The EU’s Markets in Crypto Assets (MiCA) regime, which is set to come into effect at the end of 2024, requires stablecoins listed on centralized exchanges to be issued by entities holding an e-money license. To comply with this requirement, several EU exchanges have already delisted Tether’s USDT, the world’s most popular stablecoin. The token is set to be removed from regulated platforms by December 30 if Tether fails to obtain the necessary license.

While the new rules are intended to strengthen the fight against money laundering and other illegal activities, cryptocurrency company executives warn that the introduction of MiCA could drain market liquidity and hinder the EU's competitiveness in this market.

The absence of Tether is expected to disrupt crypto trading in Europe, as most crypto assets in the world trade in USDT. Alternative stablecoins, such as Circle’s USDC, are less common, and fiat trading pairs are just beginning to gain traction on European exchanges.

“The removal of Tether will significantly reduce liquidity for many traders,” said Pascal Saint-Jean, CEO of crypto asset management firm 3iQ Corp. “The costs to investors who will be forced to switch from USDT to another stablecoin will lead to disruptions.”

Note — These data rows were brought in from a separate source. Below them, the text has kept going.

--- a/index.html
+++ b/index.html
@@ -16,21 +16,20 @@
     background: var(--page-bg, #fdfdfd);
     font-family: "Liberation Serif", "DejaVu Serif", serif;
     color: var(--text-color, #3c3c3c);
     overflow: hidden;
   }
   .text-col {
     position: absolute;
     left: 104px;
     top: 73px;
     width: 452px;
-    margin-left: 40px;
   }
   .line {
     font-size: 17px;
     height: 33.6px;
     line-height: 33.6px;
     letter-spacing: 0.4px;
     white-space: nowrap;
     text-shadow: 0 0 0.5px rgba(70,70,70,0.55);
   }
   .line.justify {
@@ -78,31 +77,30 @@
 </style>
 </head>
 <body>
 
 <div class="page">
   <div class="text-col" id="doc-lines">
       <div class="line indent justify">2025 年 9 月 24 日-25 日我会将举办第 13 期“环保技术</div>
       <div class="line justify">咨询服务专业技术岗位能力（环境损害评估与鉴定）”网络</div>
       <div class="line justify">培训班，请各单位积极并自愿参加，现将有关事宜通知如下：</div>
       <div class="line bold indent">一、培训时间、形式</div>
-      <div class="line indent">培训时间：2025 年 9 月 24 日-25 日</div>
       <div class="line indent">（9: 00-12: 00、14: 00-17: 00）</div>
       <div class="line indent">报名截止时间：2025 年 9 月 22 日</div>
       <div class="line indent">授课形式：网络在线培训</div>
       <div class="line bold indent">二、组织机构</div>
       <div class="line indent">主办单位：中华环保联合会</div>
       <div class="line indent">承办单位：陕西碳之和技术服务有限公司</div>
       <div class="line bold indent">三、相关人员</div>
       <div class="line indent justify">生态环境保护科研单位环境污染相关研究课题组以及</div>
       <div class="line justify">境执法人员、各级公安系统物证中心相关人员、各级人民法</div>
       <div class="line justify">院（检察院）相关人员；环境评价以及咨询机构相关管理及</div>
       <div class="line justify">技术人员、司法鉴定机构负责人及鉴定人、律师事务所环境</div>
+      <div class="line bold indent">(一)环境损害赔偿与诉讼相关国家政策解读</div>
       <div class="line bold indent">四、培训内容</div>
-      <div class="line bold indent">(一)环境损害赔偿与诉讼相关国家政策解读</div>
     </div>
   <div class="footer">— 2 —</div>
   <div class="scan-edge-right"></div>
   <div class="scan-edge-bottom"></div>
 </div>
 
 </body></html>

The tightening of cryptocurrency regulation in the EU stands in stark contrast to developments in the United States. Trump’s election sparked optimism about a more relaxed regulatory approach, boosting investor confidence. Bitcoin recently topped $100,000 for the first time, and smaller cryptocurrencies have rallied on expectations of less government intervention.

Trump has appointed several digital asset advocates to key positions, including Howard Lutnick, CEO of Cantor Fitzgerald, to be commerce secretary. Lutnick’s firm holds $85 billion in Tether Treasury notes, signaling a potential policy shift favorable to the crypto industry.

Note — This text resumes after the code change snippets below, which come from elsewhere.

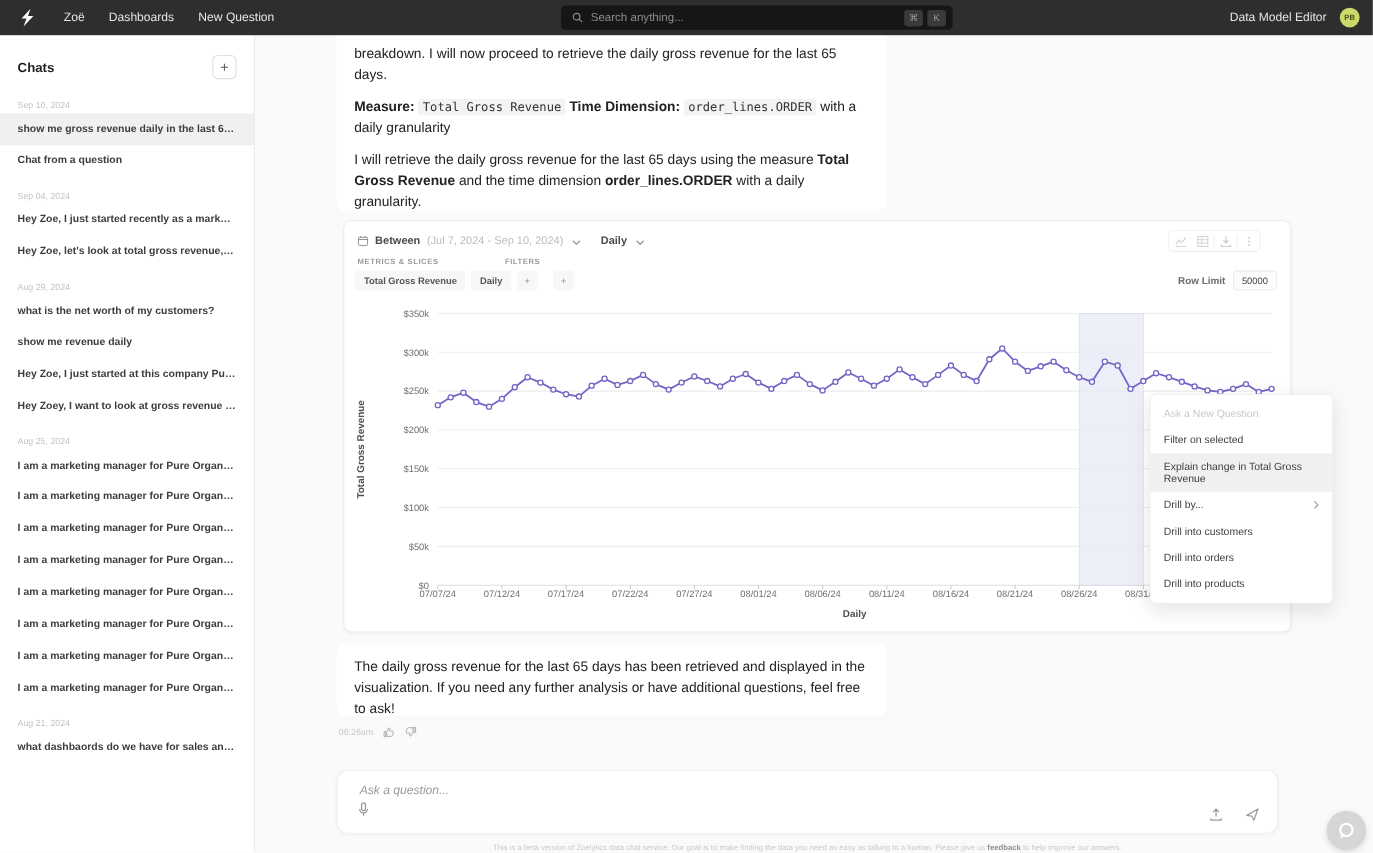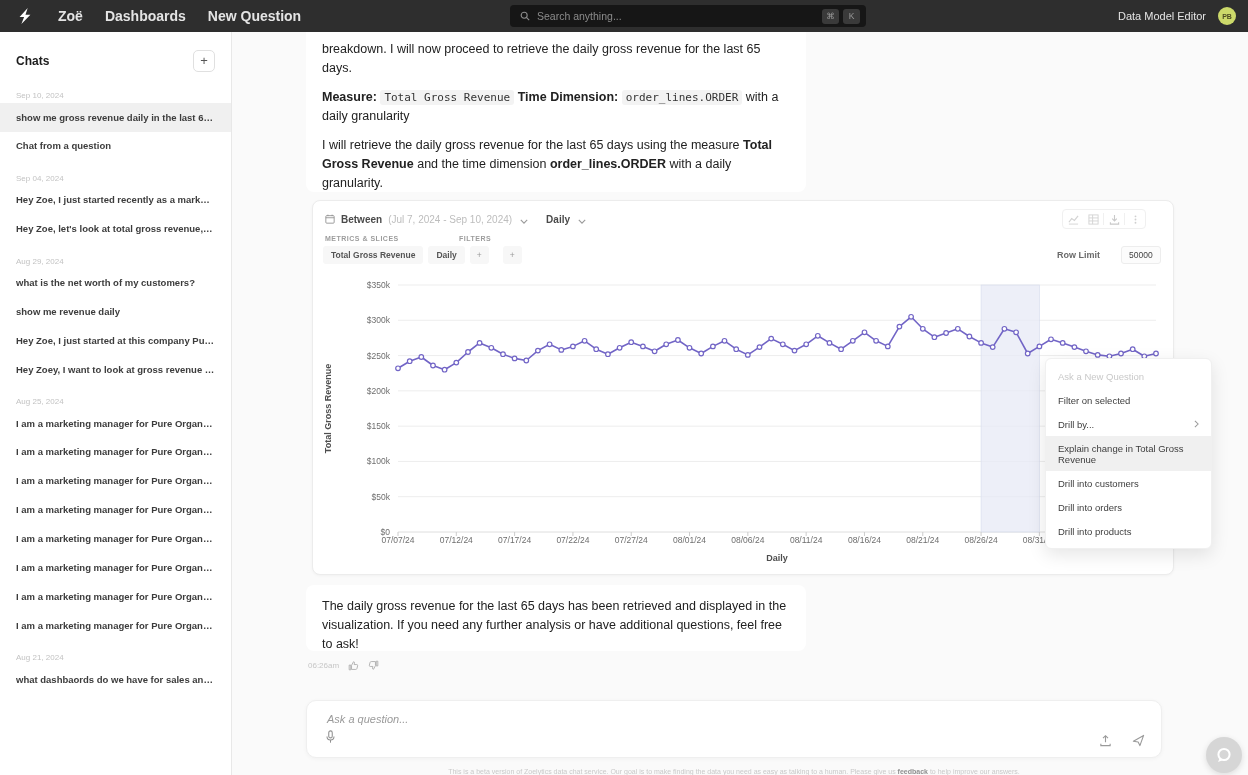--- a/index.html
+++ b/index.html
@@ -4,21 +4,21 @@
 <style>
   * { margin:0; padding:0; box-sizing:border-box; }
   html,body { width:1248px; height:775px; overflow:hidden; background:#fafafa;
     font-family:"Liberation Sans", sans-serif; }
 
   
   .navbar { position:absolute; left:0; top:0; width:1248px; height:32px; background:#2e2e2e;
     display:flex; align-items:center; z-index:50; }
   .nav-left { display:flex; align-items:center; gap:22px; padding-left:14px; }
   .logo { width:22px; height:20px; display:flex; align-items:center; justify-content:center; cursor:pointer; }
-  .nav-item { color:#e4e4e4; font-size:14px; font-weight:700; cursor:pointer; }
+  .nav-item { color:#e4e4e4; font-size:11px; font-weight:400; cursor:pointer; }
   .nav-search { position:absolute; left:462px; top:5px; width:356px; height:22px; background:#161616;
     border-radius:4px; display:flex; align-items:center; padding:0 6px 0 10px; cursor:text;margin-left:48px; }
   .nav-search .ph { color:#8c8c8c; font-size:10.5px; font-weight:500; margin-left:7px; flex:1; }
   .keycap { background:#3a3a3a; color:#9a9a9a; border-radius:3px; font-size:8.5px; min-width:17px; height:15px;
     display:flex; align-items:center; justify-content:center; margin-left:4px; padding:0 3px; }
   .nav-right { position:absolute; right:12px; top:0; height:32px; display:flex; align-items:center; gap:12px; }
   .nav-right .label { color:#e4e4e4; font-size:11px; font-weight:500; cursor:pointer; }
   .avatar { width:18px; height:18px; border-radius:50%; background:#ccd96a; color:#4c4c22;
     font-size:7px; font-weight:700; display:flex; align-items:center; justify-content:center; cursor:pointer; }
 
@@ -53,21 +53,21 @@
   .chev { display:inline-block; margin-left:2px; cursor:pointer; }
   .icon-group { position:absolute; right:27px; top:8px; height:20px; border:1px solid #f0f0f0; border-radius:4px;
     display:flex; align-items:center; }
   .icon-group .ib { width:20px; height:18px; display:flex; align-items:center; justify-content:center; cursor:pointer; }
   .icon-group .sep { width:1px; height:12px; background:#f0f0f0; }
   .cap-label { position:absolute; top:34px; font-size:7px; font-weight:700; letter-spacing:0.5px; color:#9c9c9c; }
   .chips-row { position:absolute; left:10px; top:45px; display:flex; align-items:center; gap:5px; }
   .chip { background:#f7f7f7; border-radius:3px; font-size:8.5px; font-weight:600; color:#555;
     padding:4px 8px; cursor:pointer; }
   .chip.plus { color:#9a9a9a; padding:4px 7px; font-weight:400; }
-  .rowlimit { position:absolute; right:12px; top:45px; display:flex; align-items:center; gap:21px; }
+  .rowlimit { position:absolute; right:12px; top:45px; display:flex; align-items:center; gap:7px; }
   .rowlimit .rl-lab { font-size:9px; font-weight:600; color:#6a6a6a; }
   .rowlimit .rl-box { border:1px solid #ededed; background:#fcfcfc; border-radius:3px; font-size:8.5px; color:#444;
     padding:3px 7px; min-width:40px; text-align:left; cursor:text; }
   #chart-svg { position:absolute; left:0; top:65px; }
 
   
   .context-menu { position:absolute; left:813px; top:326px; width:167px; background:#fff; border:1px solid #f0f0f0;
     border-radius:6px; box-shadow:0 6px 18px rgba(0,0,0,0.10); padding:5px 0; z-index:30; }
   .menu-item { font-size:9.5px; color:#3d3d3d; padding:6.5px 12px; display:flex; align-items:center;
     justify-content:space-between; cursor:pointer; }
@@ -355,28 +355,28 @@
       </svg>
   </div>
 
   <div class="context-menu" id="context-menu">
       <div class="menu-item disabled">
         <span>Ask a New Question</span>
       </div>
       <div class="menu-item">
         <span>Filter on selected</span>
       </div>
+      <div class="menu-item highlighted">
+        <span>Explain change in Total Gross Revenue</span>
+      </div>
       <div class="menu-item">
         <span>Drill by...</span>
         <svg width="5" height="8" viewBox="0 0 6 10">
           <path d="M1 1l4 4-4 4" fill="none" stroke="#9a9a9a" stroke-width="1.3"></path>
         </svg>
-      </div>
-      <div class="menu-item highlighted">
-        <span>Explain change in Total Gross Revenue</span>
       </div>
       <div class="menu-item">
         <span>Drill into customers</span>
       </div>
       <div class="menu-item">
         <span>Drill into orders</span>
       </div>
       <div class="menu-item">
         <span>Drill into products</span>
       </div>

While the ECB reports that the share of crypto in the eurozone has more than doubled to 9% since 2022, broader indicators suggest a decline in enthusiasm. Venture capital investment in European crypto startups could hit a four-year low in 2024, while in North America it is on the rise.

Under MiCA, the regulator also requires issuers to hold reserves in independent banks, monitor transactions for payment purposes, and comply with transparency requirements. Critics argue that these measures alone may not deter illegal activity, as their implementation also depends on local authorities improving their monitoring capabilities.

The removal of Tether and the EU’s restrictive regulatory approach risk making Europe less attractive to crypto investors. Meanwhile, the US is poised to take advantage of Trump’s pro-cryptocurrency policies, potentially becoming a hub for digital asset innovation.